[Task input Boundary: Start]
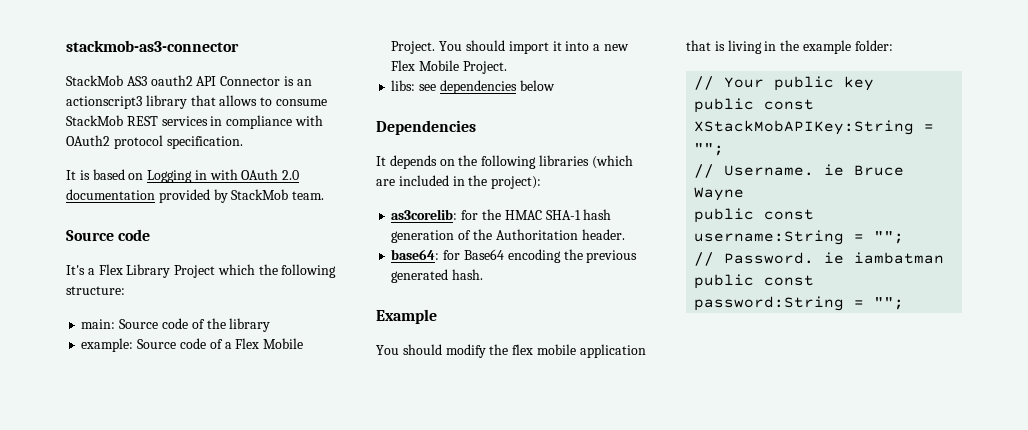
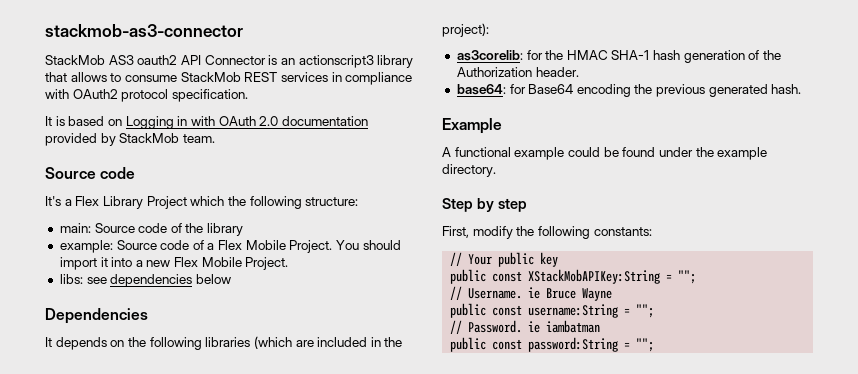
- as3corelib: for the HMAC SHA-1 hash generation of the Authoritation header.
+ as3corelib: for the HMAC SHA-1 hash generation of the Authorization header.
- You should modify the flex mobile application that is living in the example folder:
+ A functional example could be found under the example directory.
+ Step by step
+ First, modify the following constants:

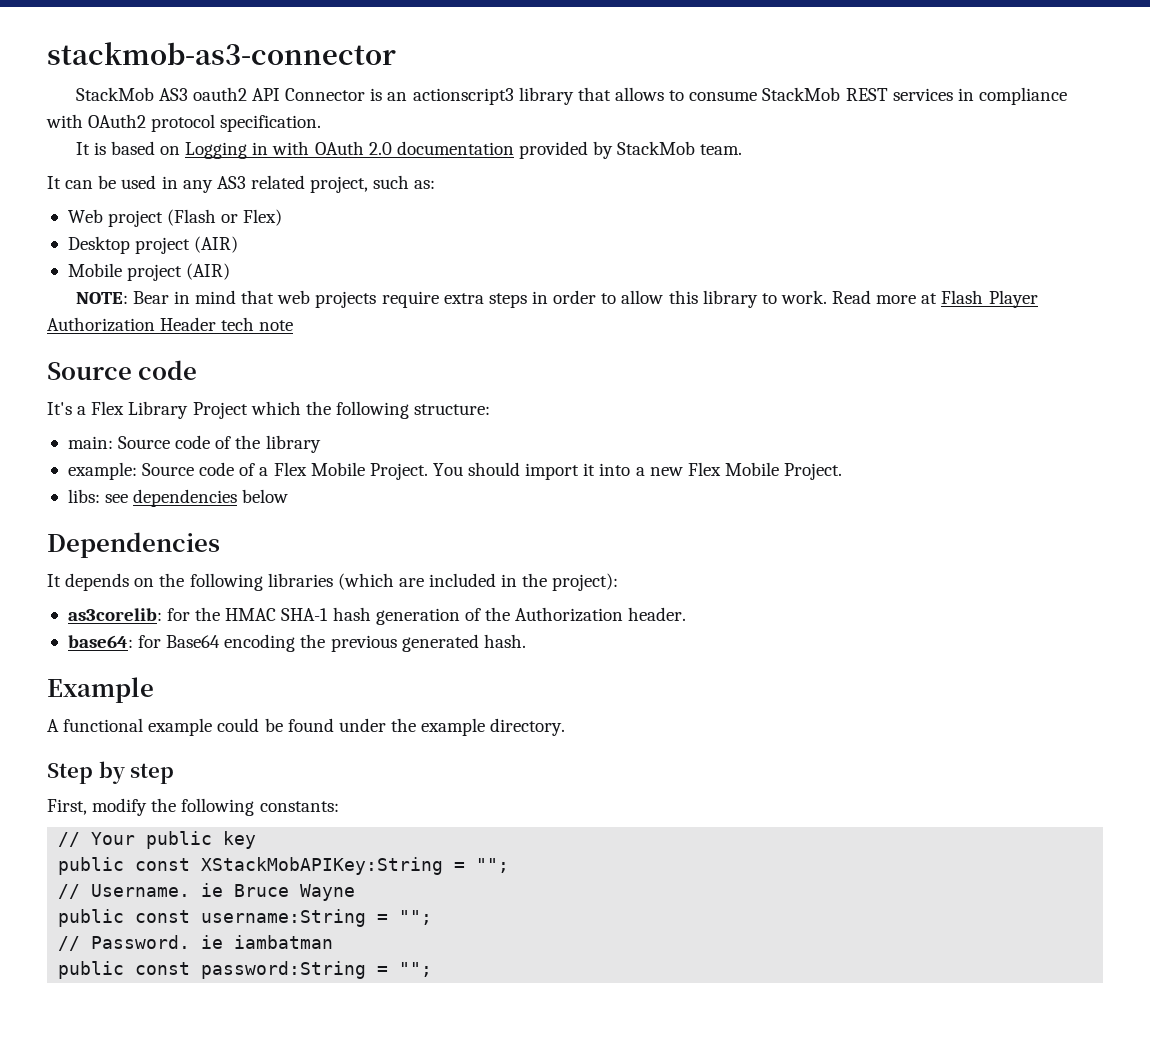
+ It can be used in any AS3 related project, such as:
+ Web project (Flash or Flex)
+ Desktop project (AIR)
+ Mobile project (AIR)
+ NOTE: Bear in mind that web projects require extra steps in order to allow this library to work. Read more at Flash Player Authorization Header tech note

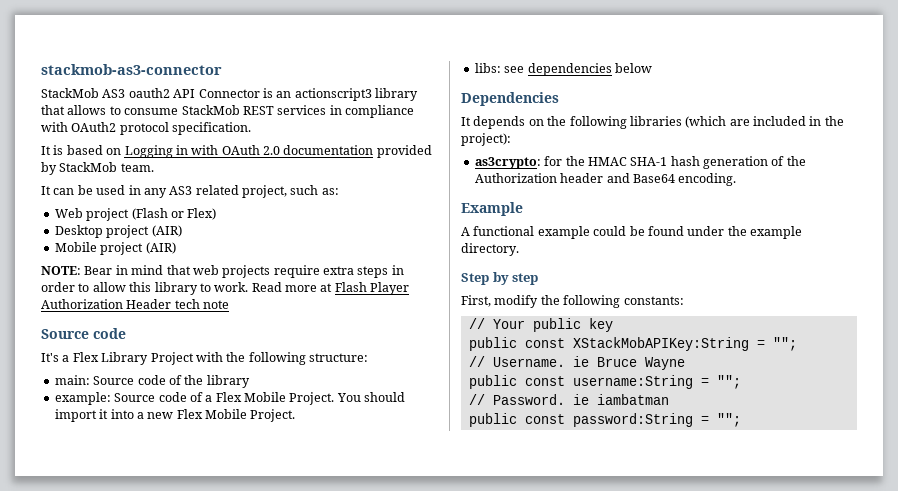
- It's a Flex Library Project which the following structure:
+ It's a Flex Library Project with the following structure:
- as3corelib: for the HMAC SHA-1 hash generation of the Authorization header.
- base64: for Base64 encoding the previous generated hash.
+ as3crypto: for the HMAC SHA-1 hash generation of the Authorization header and Base64 encoding.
[Task input Boundary: End]
Would you repeat the entries exactly, but with no pictures?

- as3corelib: for the HMAC SHA-1 hash generation of the Authoritation header.
+ as3corelib: for the HMAC SHA-1 hash generation of the Authorization header.
- You should modify the flex mobile application that is living in the example folder:
+ A functional example could be found under the example directory.
+ Step by step
+ First, modify the following constants:

+ It can be used in any AS3 related project, such as:
+ Web project (Flash or Flex)
+ Desktop project (AIR)
+ Mobile project (AIR)
+ NOTE: Bear in mind that web projects require extra steps in order to allow this library to work. Read more at Flash Player Authorization Header tech note

- It's a Flex Library Project which the following structure:
+ It's a Flex Library Project with the following structure:
- as3corelib: for the HMAC SHA-1 hash generation of the Authorization header.
- base64: for Base64 encoding the previous generated hash.
+ as3crypto: for the HMAC SHA-1 hash generation of the Authorization header and Base64 encoding.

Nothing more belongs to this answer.